[Exercise description]: Copy the records below in full, changing no character.

[Provided information]:
----------
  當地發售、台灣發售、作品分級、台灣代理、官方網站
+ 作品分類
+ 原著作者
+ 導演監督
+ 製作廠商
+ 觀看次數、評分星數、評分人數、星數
----------
[Task response]:
  當地發售、台灣發售、作品分級、台灣代理、官方網站
+ 作品分類
+ 原著作者
+ 導演監督
+ 製作廠商
+ 觀看次數、評分星數、評分人數、星數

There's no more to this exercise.